## YOUR INSTRUCTIONS
State how many lines of the entries below hold the word "aggie"; reply with nothing but the number.

## INPUT

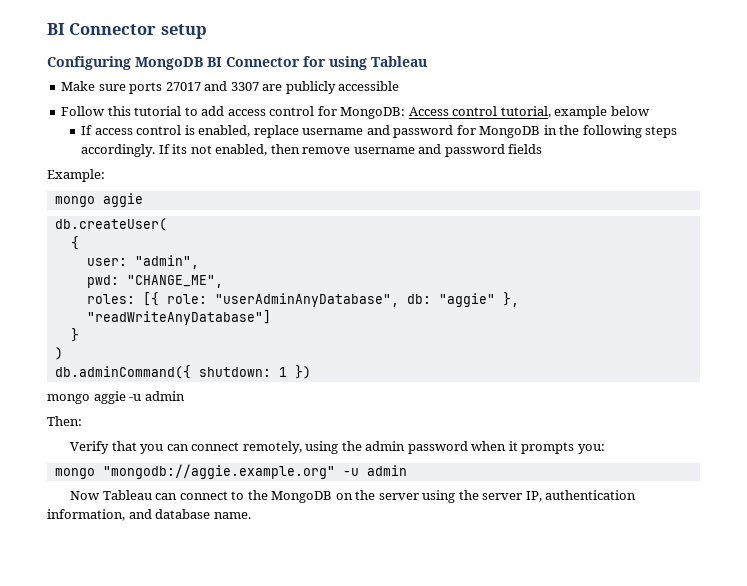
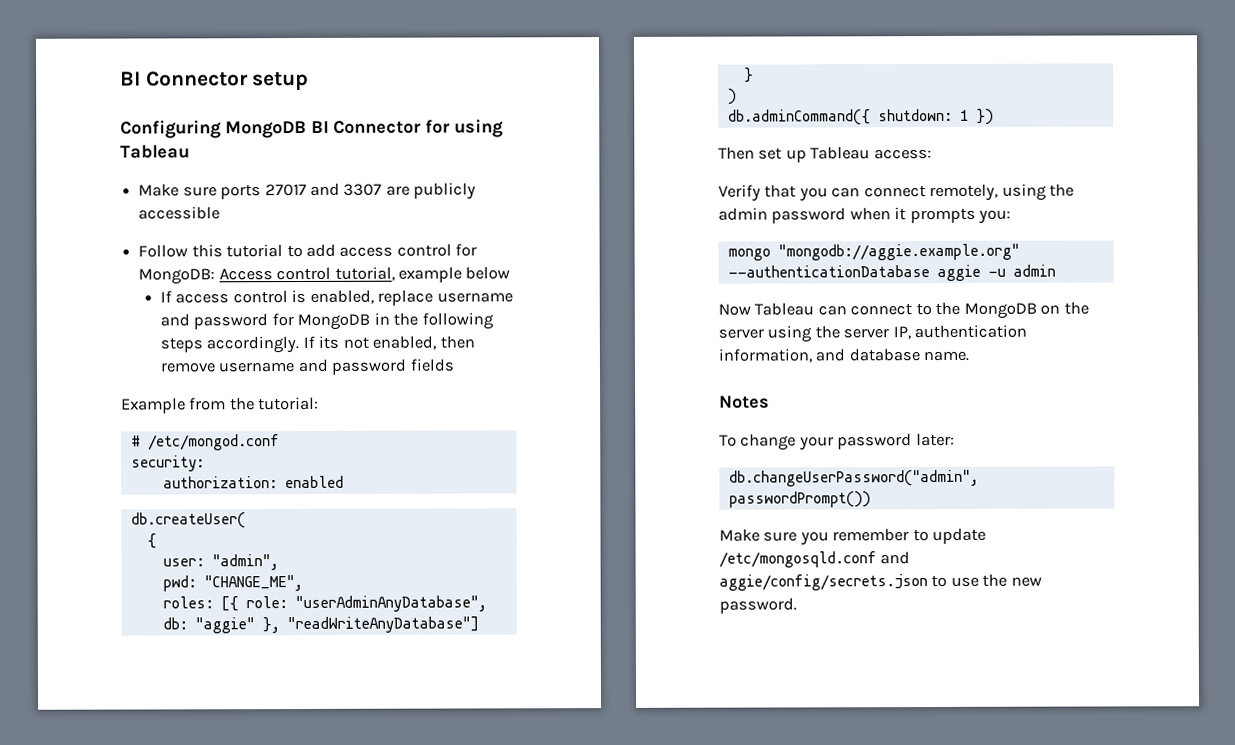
- Example:
- mongo aggie
+ Example from the tutorial:
+ # /etc/mongod.conf
+ security:
+ authorization: enabled
- mongo aggie -u admin
- Then:
+ Then set up Tableau access:
- mongo "mongodb://aggie.example.org" -u admin
+ mongo "mongodb://aggie.example.org" --authenticationDatabase aggie -u admin
+ Notes
+ To change your password later:
+ db.changeUserPassword("admin", passwordPrompt())
+ Make sure you remember to update /etc/mongosqld.conf and aggie/config/secrets.json to use the new password.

## WRITTEN RESPONSE
5